Mr. Stockford said there had been "concerns expressed" about the school before, but no allegations of physical and sexual abuse surfaced until the article was published.

Approximately 110 residential and day students attend the school.

The Idaho House Education Committee has sent a bill that would require public schools to set aside a minute-long period "for meditation or prayer" each morning to the full legis-lative body for consideration.

Representative Gary Paxman, the bill's sponsor, said the proposed law "would force no one to subscribe to any particular religion."

"It's one thing for the courts to say that we must maintain separation of church and state, but quite another thing to say that we must maintain separation of God and state," he said.

Representative Paxman said that the bill, which cleared the House committee on an 11-to-5 vote, would not violate the Supreme Court's order barring prayer in schools because it would not require mandatory, organized, or spoken prayer.

Mr. Paxman said that he thinks the bill stands a strong chance of winning the support of his colleagues, although he concedes that it would probably face a court challenge.

The Vermont department of education has granted immigrant status to a Canadian couple's five children for purpose of education, allowing them to attend the Waitsfield public schools.

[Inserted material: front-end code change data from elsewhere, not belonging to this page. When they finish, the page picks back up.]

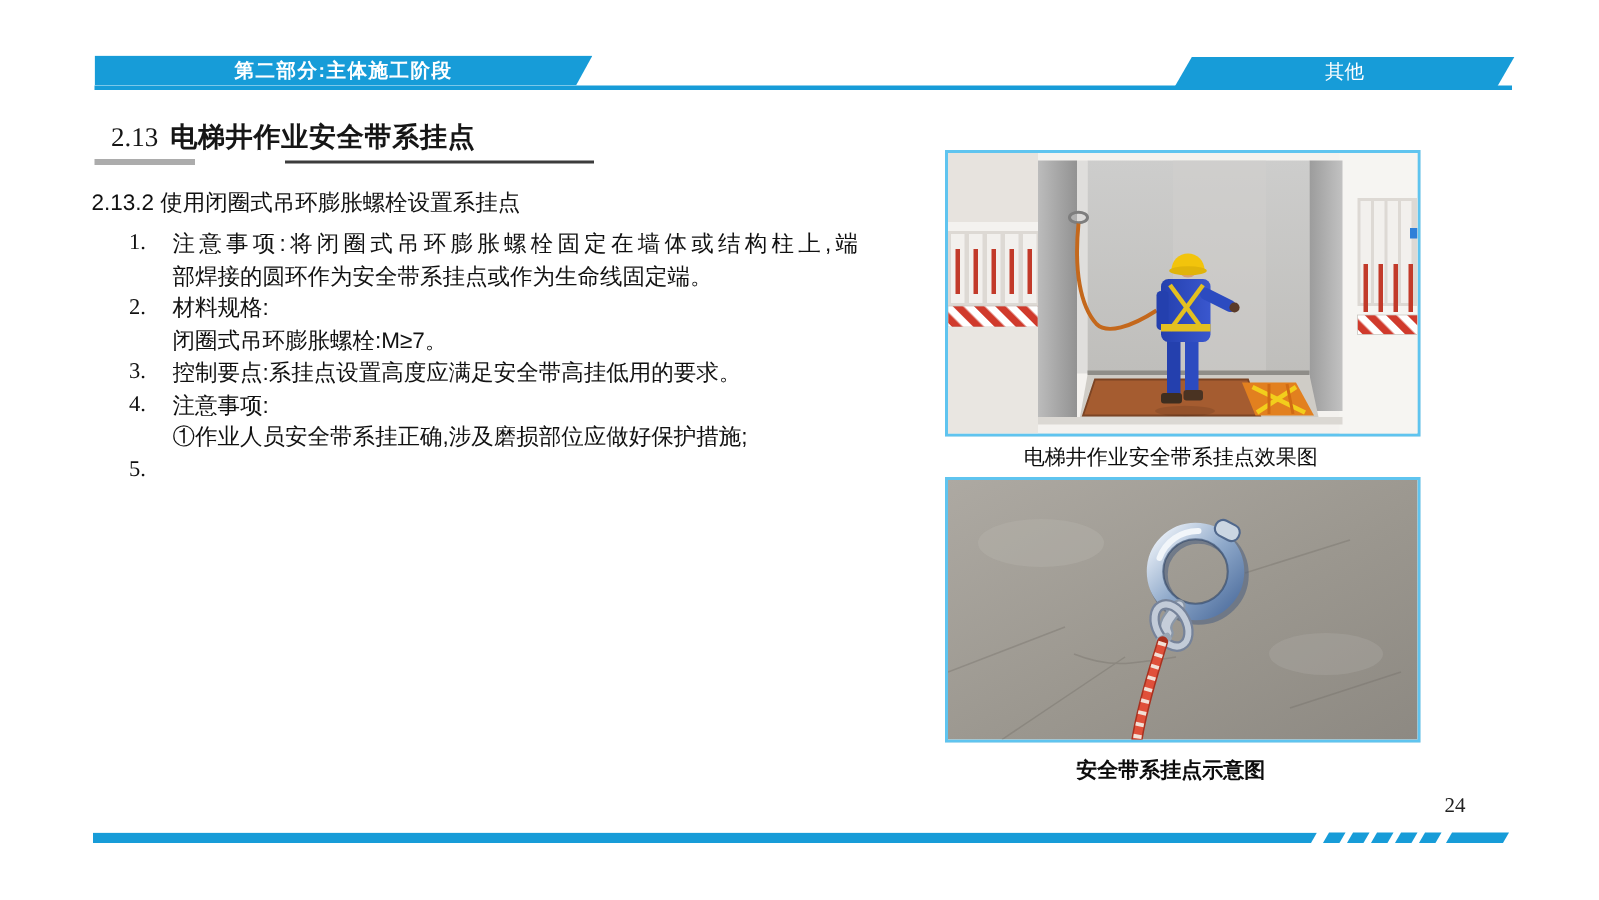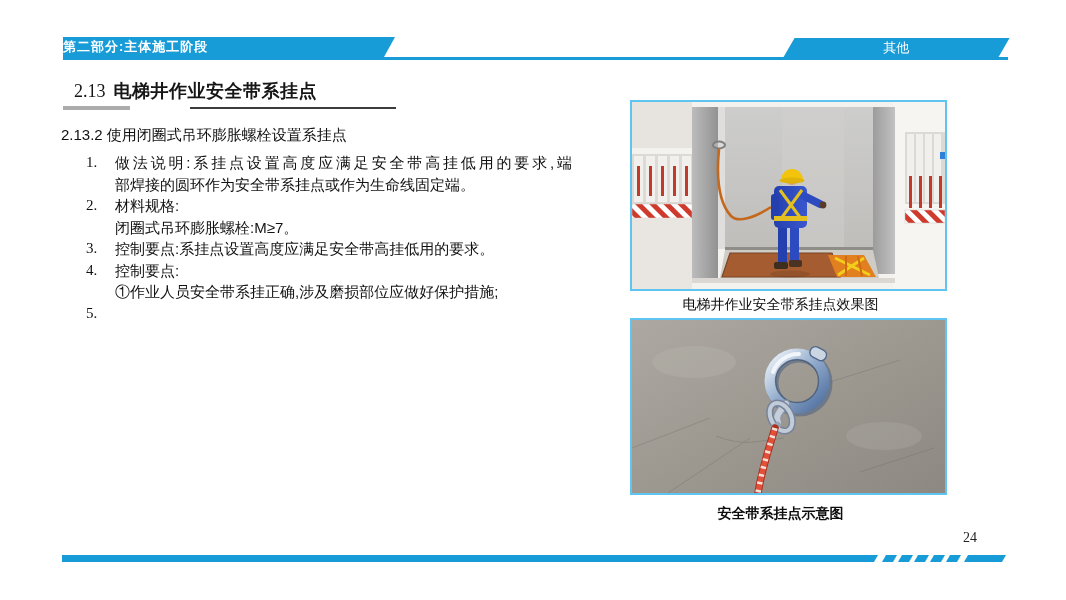"第二部分:主体施工阶段" .hdr-block { text-align: none -> center }
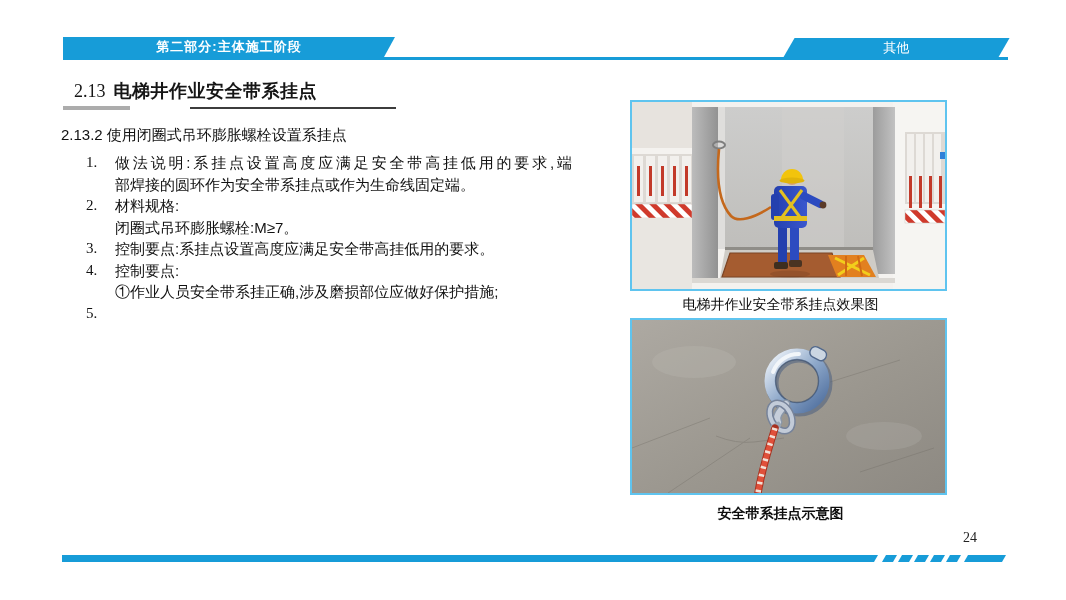"做法说明:系挂点设置高度应满足安全带高挂低用的要求,端" span.justify-line { text: 做法说明:系挂点设置高度应满足安全带高挂低用的要求 -> 注意事项:将闭圈式吊环膨胀螺栓固定在墙体或结构柱上 }
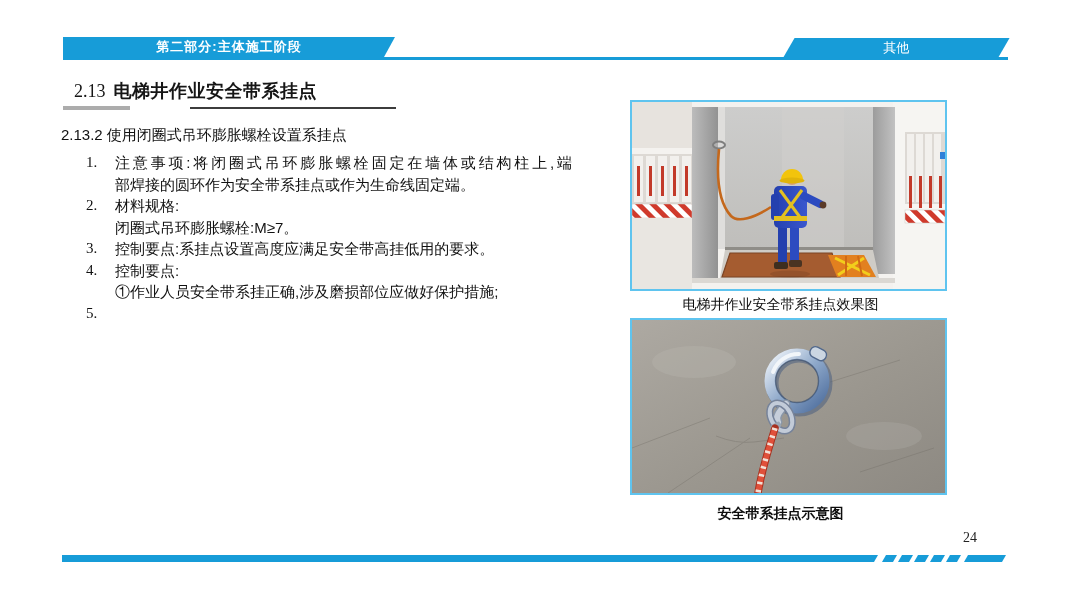"控制要点:" span { text: 控制要点 -> 注意事项 }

The department overruled the local school board, which had denied the children free schooling because their adoptive parents, Frances and Jerry Steinberg, are not permanent residents of the U.S. Ms. Steinberg works in Montreal, but the family owns a home and pays taxes in Waitsfield.

Lawyers representing the family contended that their immigration status is irrelevant in determining the children's eligibility for public education. Lloyd Kelley, state commissioner of education, rejected that argument, but granted the children admission to the schools, citing Ms. Steinberg's intention to stay in Waitsfield as an overriding factor.

Wayne Duprey, president of the Waitsfield school board, said the board will not appeal Mr. Kelley's decision unless the Supreme Court rules, in a similar case involving Mexican children in Texas, that the children of illegal aliens are not entitled to a free education. The Court heard oral arguments in the Texas case, Plyler v. Doe, in December.